What the exercise asks →
Look for the line with "Sumitomo Encounter HT 255/65-18"; please transcribe it and every later line in the entries exactly, up to the end, leaving pictures out.

(Modification records)

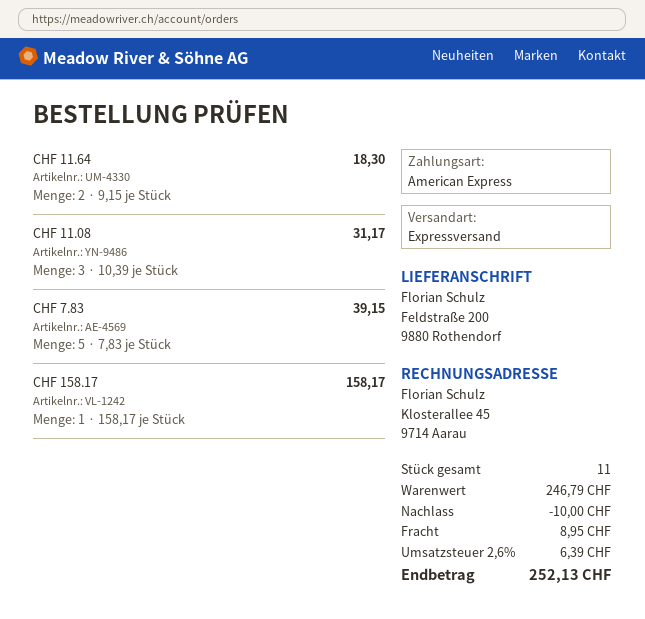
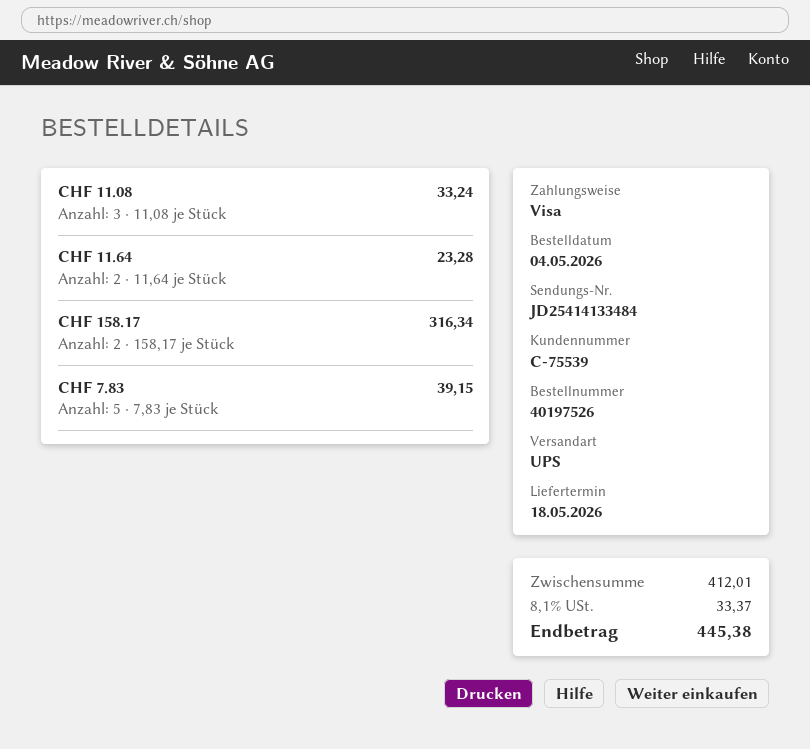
payment method: American Express -> Visa
shipping method: express -> UPS
CHF 11.64: 2 x 9.15 = 18.30 -> 2 x 11.64 = 23.28
CHF 11.08: 3 x 10.39 = 31.17 -> 3 x 11.08 = 33.24
CHF 158.17: 1 x 158.17 = 158.17 -> 2 x 158.17 = 316.34
subtotal: 246.79 -> 412.01
discount: 10.00 -> none
shipping: 8.95 -> none
tax: 2.6% = 6.39 -> 8.1% = 33.37
total: 252.13 -> 445.38

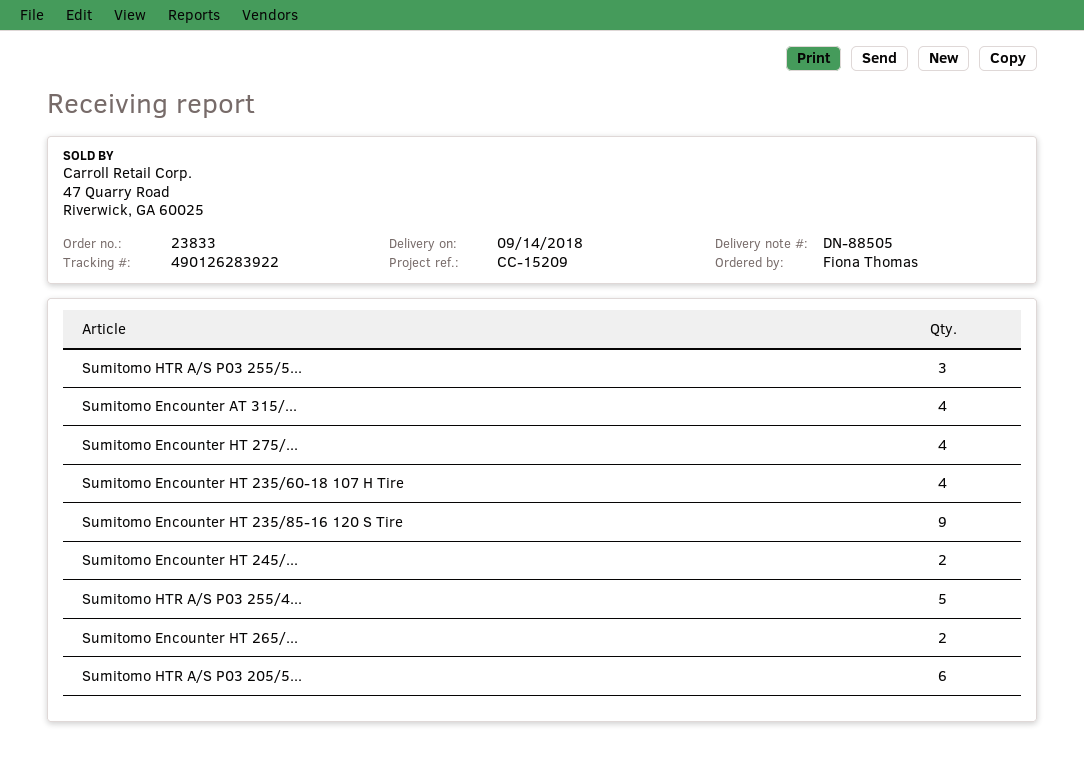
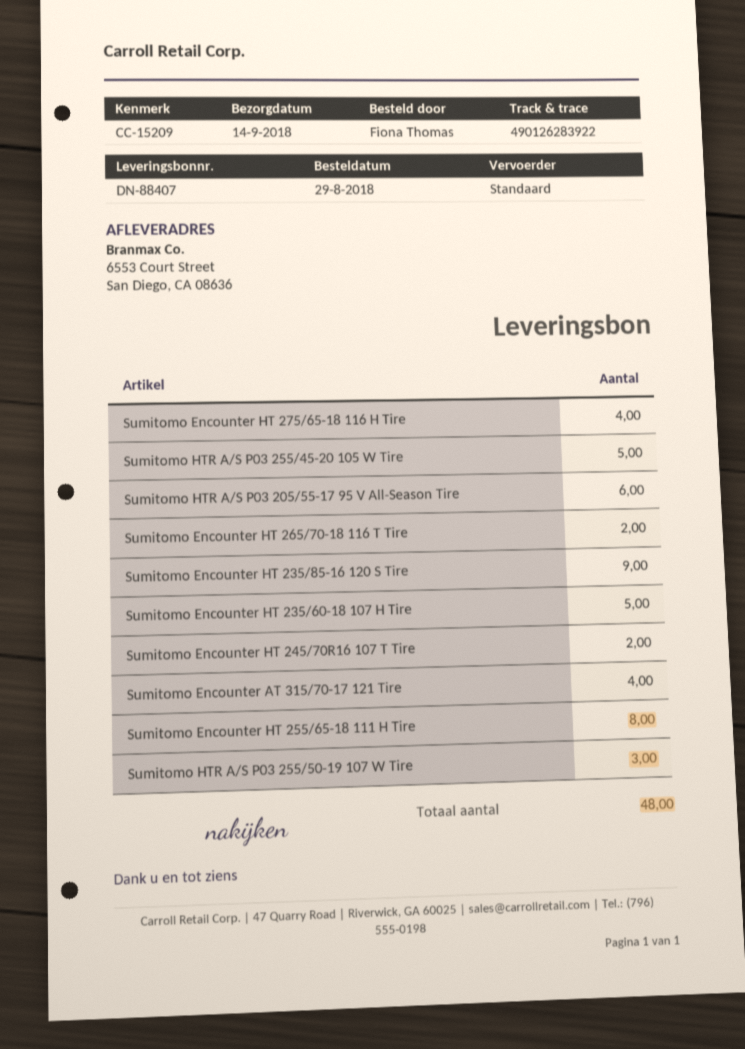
delivery note number: DN-88505 -> DN-88407
Sumitomo Encounter HT 235/60-18 107 H Tire: 4 -> 5
Sumitomo Encounter HT 255/65-18 111 H Tire: none -> 8

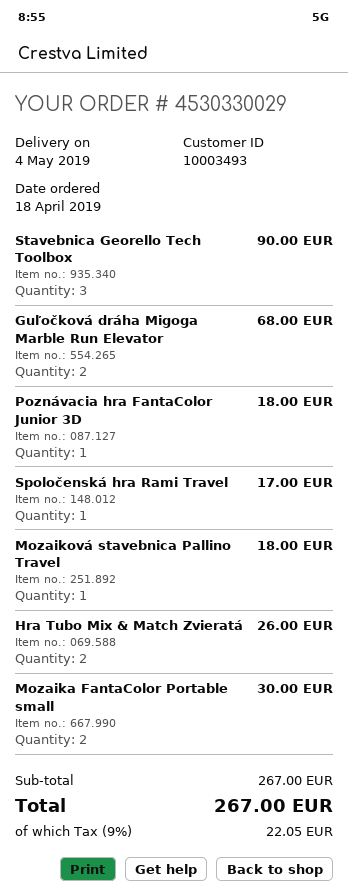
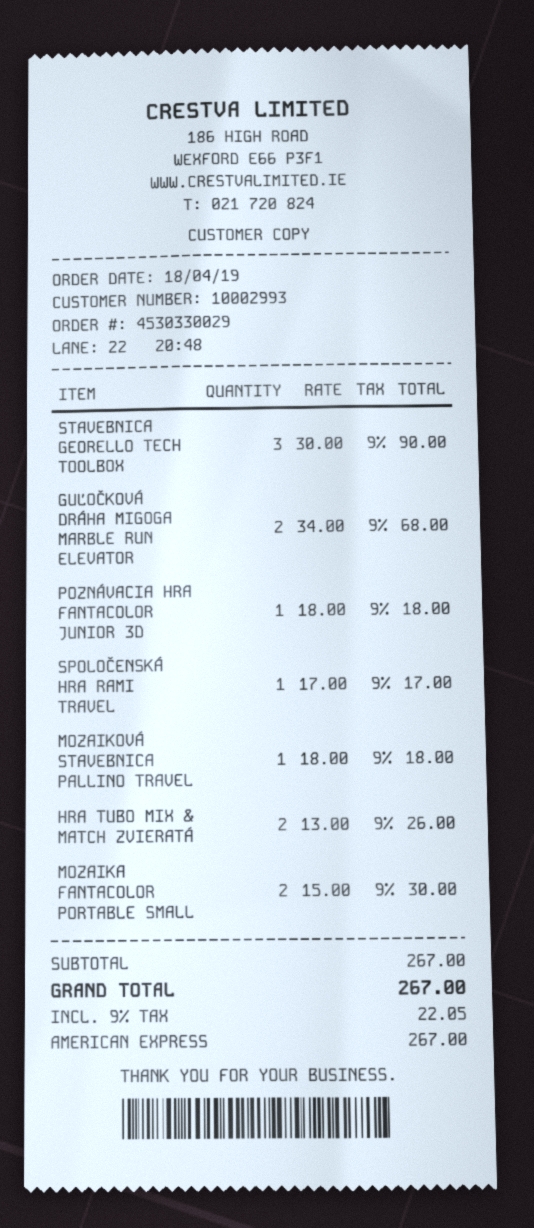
customer number: 10003493 -> 10002993

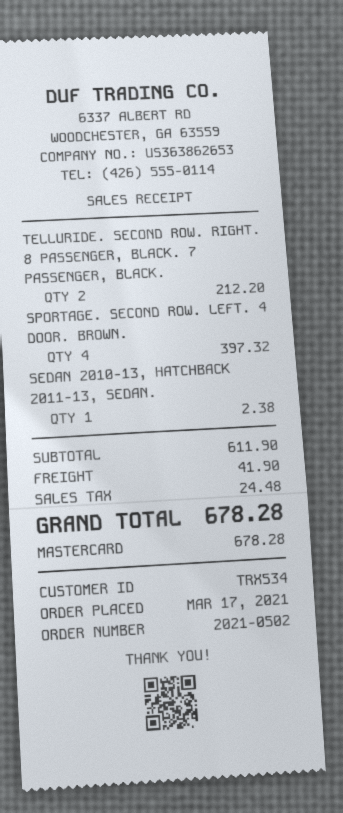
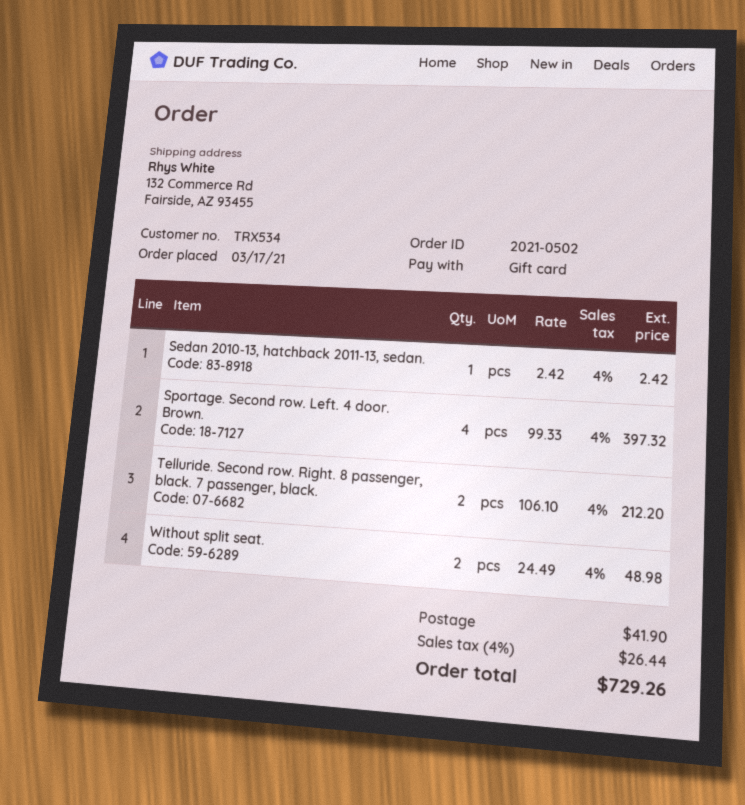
payment method: Mastercard -> gift card
SEDAN 2010-13, HATCHBACK 2011-13, SEDAN.: 1 for 2.38 -> 1 for 2.42
Without split seat.: none -> 2 for 48.98
tax: 24.48 -> 26.44
total: 678.28 -> 729.26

Written answer →
Sumitomo Encounter HT 255/65-18 111 H Tire: none -> 8

customer number: 10003493 -> 10002993

payment method: Mastercard -> gift card
SEDAN 2010-13, HATCHBACK 2011-13, SEDAN.: 1 for 2.38 -> 1 for 2.42
Without split seat.: none -> 2 for 48.98
tax: 24.48 -> 26.44
total: 678.28 -> 729.26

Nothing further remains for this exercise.